Foreign millionaires have launched a furious lobbying campaign to protect the non-domicile loophole which saves them millions of pounds in tax each year while their accountants have started a rearguard action to shift their wealth so that Gordon Brown cannot tax it, even if he does change the law.
Following the revelation that the richest man in Britain, Hans Rausing, has used the loophole to pay UK tax on only a fraction of his wealth, Guardian research today suggests that a third of the country’s billionaires are among the 60,000 UK taxpayers who are entitled to use it if they choose to. The loophole allows UK residents to cite another country as their true domicile and to pay no tax on foreign earnings which they keep abroad. Norman Baker, the Liberal Democrat MP for Lewes, said: “The state of the law is clearly an enormous problem and an enormous scandal. It invites people not to pay the tax they could.”

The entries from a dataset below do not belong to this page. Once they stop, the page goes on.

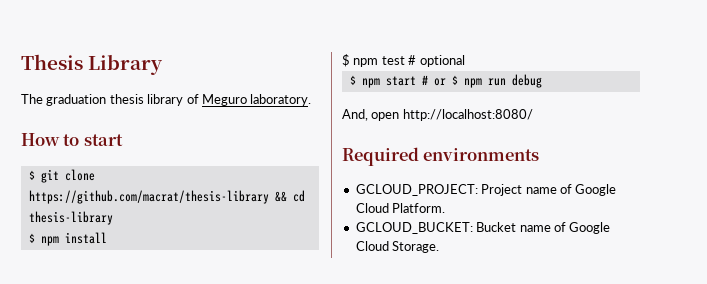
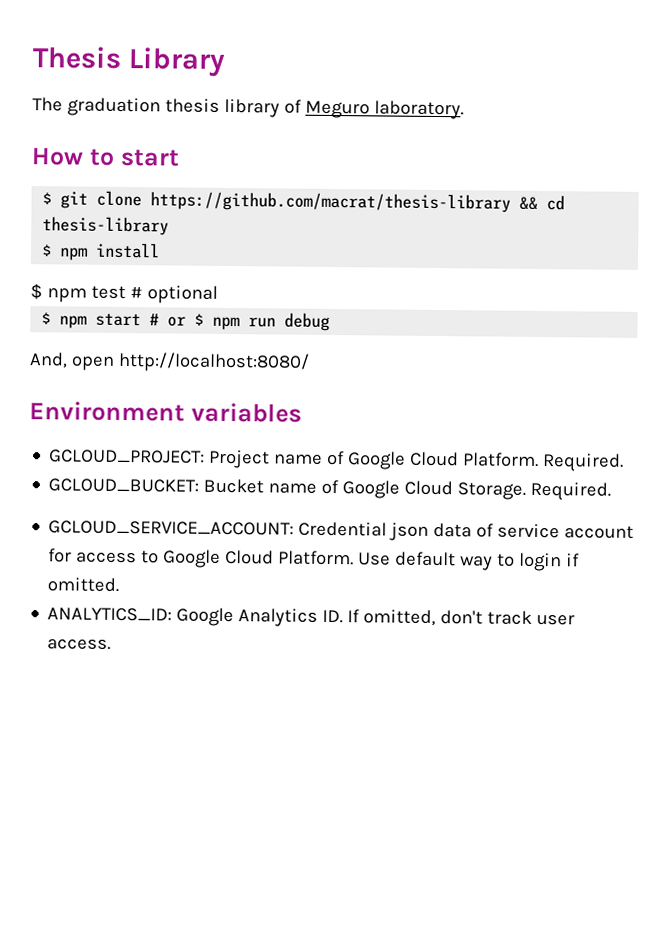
- Required environments
+ Environment variables
- GCLOUD_PROJECT: Project name of Google Cloud Platform.
+ GCLOUD_PROJECT: Project name of Google Cloud Platform. Required.
- GCLOUD_BUCKET: Bucket name of Google Cloud Storage.
+ GCLOUD_BUCKET: Bucket name of Google Cloud Storage. Required.
+ GCLOUD_SERVICE_ACCOUNT: Credential json data of service account for access to Google Cloud Platform. Use default way to login if omitted.
+ ANALYTICS_ID: Google Analytics ID. If omitted, don't track user access.

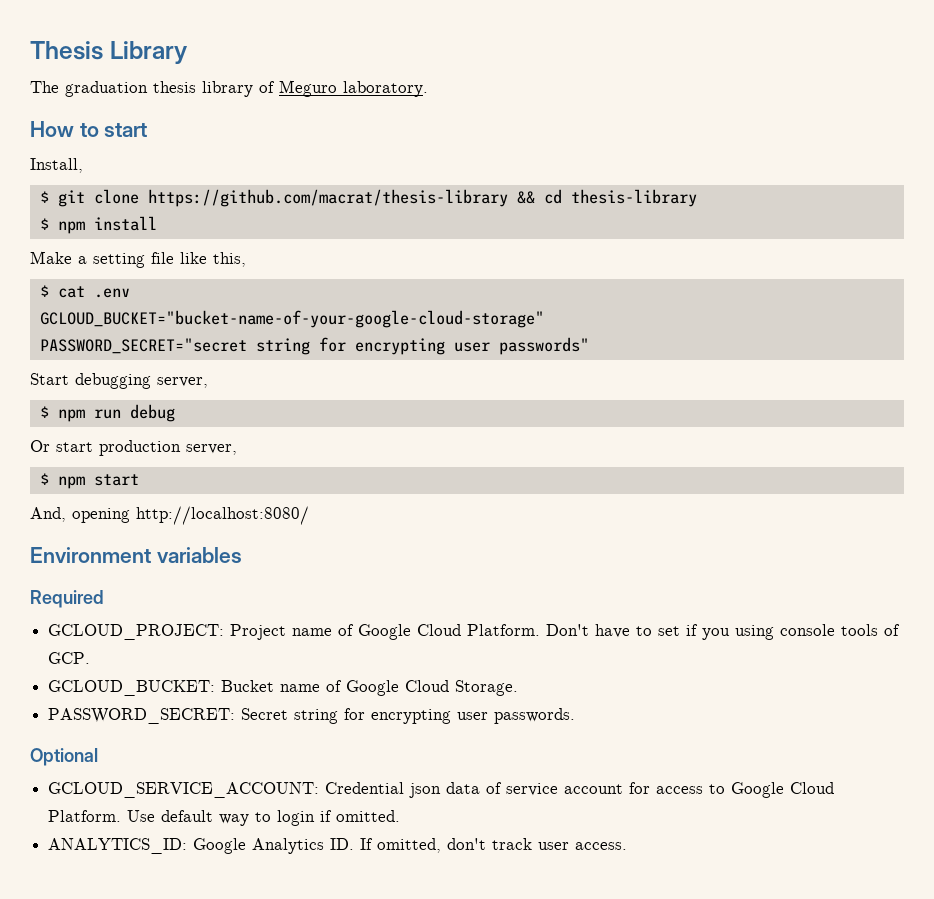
+ Install,
- $ npm test # optional
- $ npm start # or $ npm run debug
+ Make a setting file like this,
+ $ cat .env
+ GCLOUD_BUCKET="bucket-name-of-your-google-cloud-storage"
+ PASSWORD_SECRET="secret string for encrypting user passwords"
+ Start debugging server,
+ $ npm run debug
+ Or start production server,
+ $ npm start
- And, open http://localhost:8080/
+ And, opening http://localhost:8080/
+ Required
- GCLOUD_PROJECT: Project name of Google Cloud Platform. Required.
+ GCLOUD_PROJECT: Project name of Google Cloud Platform. Don't have to set if you using console tools of GCP.
- GCLOUD_BUCKET: Bucket name of Google Cloud Storage. Required.
+ GCLOUD_BUCKET: Bucket name of Google Cloud Storage.
+ PASSWORD_SECRET: Secret string for encrypting user passwords.
+ Optional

Following Gordon Brown’s first hint, in early March, that he might close the loophole, millionaire shipowners and leading accountants have already started what one Whitehall source described as “the most fantastic lobbying campaign” to protect their privilege. There has been a torrent of letters to Treasury ministers and Inland Revenue officials, claiming that the economy would lose millions of pounds and thousands of jobs if they were forced to pay their tax.
The Baltic Exchange, which speaks for the London maritime industry, has written to ministers claiming that many members of the foreign shipping community would leave the country if they were taxed. They claim this would lead to the loss of 30% of the worldwide tanker chartering business as well as the loss of 4,500 jobs in the City of London and £100 million in taxation. Individual millionaires and chambers of commerce have also written as well as accounting firms, including Ernst and Young, who earn considerable fees from non-domicile clients.
Ministers are said to be unimpressed by the lobbying. They know that the Thatcher and Major governments considered changing the law and were cowed by pressure, including complaints from foreign shipowners who were funding the Tory party. Ministers are said to doubt whether there is any independent evidence to support the prediction of an exodus, and one senior sources describes the claims of economic damage as “unlikely to be true”.
In stark contradiction to this threat of exodus, specialist tax advisers have already drawn up emergency plans which would allow their non-domicile clients to remain in the UK without being caught by tax even if the loophole is closed. Rawlinson and Hunter, who advise Hans Rausing and other enormously wealthy non-domicile clients, circulated a memo to clients on March 19, suggesting a choice of manoeuvres which would help them to frustrate Gordon Brown’s plans.
Titled “Non-UK domiciliaries – change in the wind?”, the memo outlined four moves which had to be made within days, before the tax year ended on April 5. Those who were holding overseas assets in their own names could transfer them to trusts to avoid capital gains tax; those who had already accumulated capital in trusts should try to transfer it to beneficiaries to avoid capital gains tax; those who had income in trusts should distribute it to a suitable recipient outside the UK to avoid income tax; those who had registered UK property in the name of off-shore companies should rapidly dismantle the whole structure for fear that, without the loophole, they might be liable to pay more capital gains tax on a sale than if they had simply registered the property in their own name.
Norman Baker has tabled questions asking the Treasury whether they have commissioned any research to estimate the money which is lost to the Inland Revenue each year through the non-domicile loophole and to forecast the effect on the economy if the loophole were closed. He said: “It is completely discraceful that hard working men and women are scraping away to pay tax properly when the richest people in the country are allowed to get away with it.”